» Requirement
All of the entries should be restated word for word, but without their pictures.

[Listed entries — start]

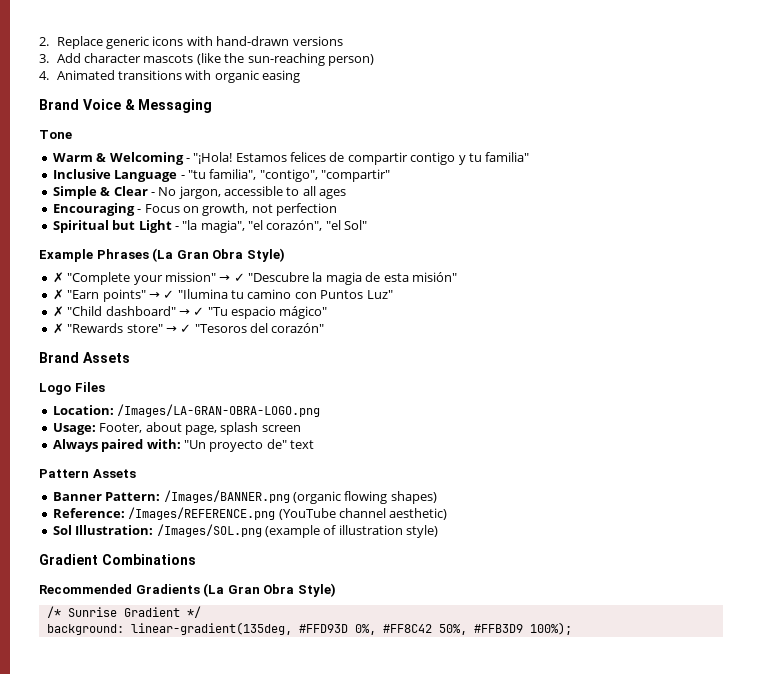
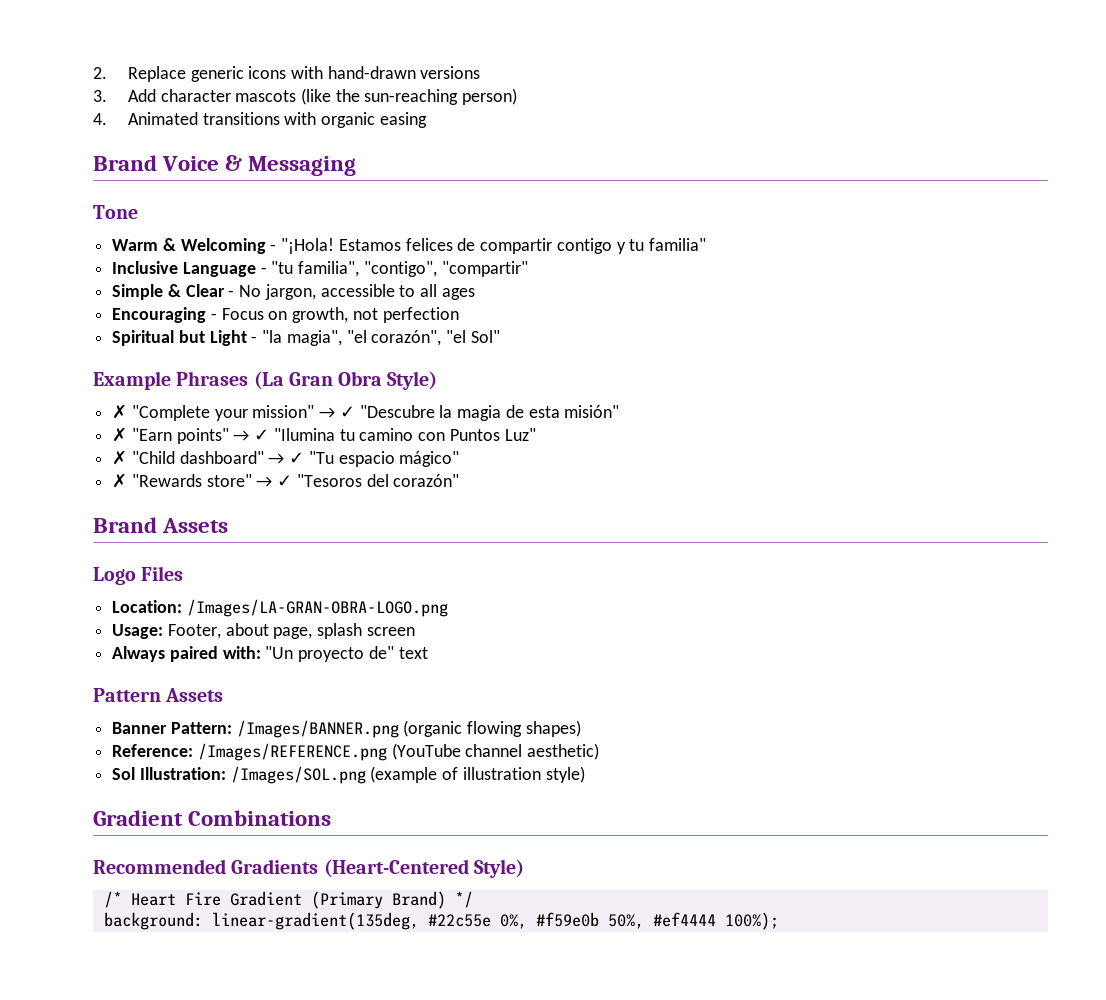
- Recommended Gradients (La Gran Obra Style)
+ Recommended Gradients (Heart-Centered Style)
- /* Sunrise Gradient */
- background: linear-gradient(135deg, #FFD93D 0%, #FF8C42 50%, #FFB3D9 100%);
+ /* Heart Fire Gradient (Primary Brand) */
+ background: linear-gradient(135deg, #22c55e 0%, #f59e0b 50%, #ef4444 100%);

[Listed entries — finish]

» Task output
- Recommended Gradients (La Gran Obra Style)
+ Recommended Gradients (Heart-Centered Style)
- /* Sunrise Gradient */
- background: linear-gradient(135deg, #FFD93D 0%, #FF8C42 50%, #FFB3D9 100%);
+ /* Heart Fire Gradient (Primary Brand) */
+ background: linear-gradient(135deg, #22c55e 0%, #f59e0b 50%, #ef4444 100%);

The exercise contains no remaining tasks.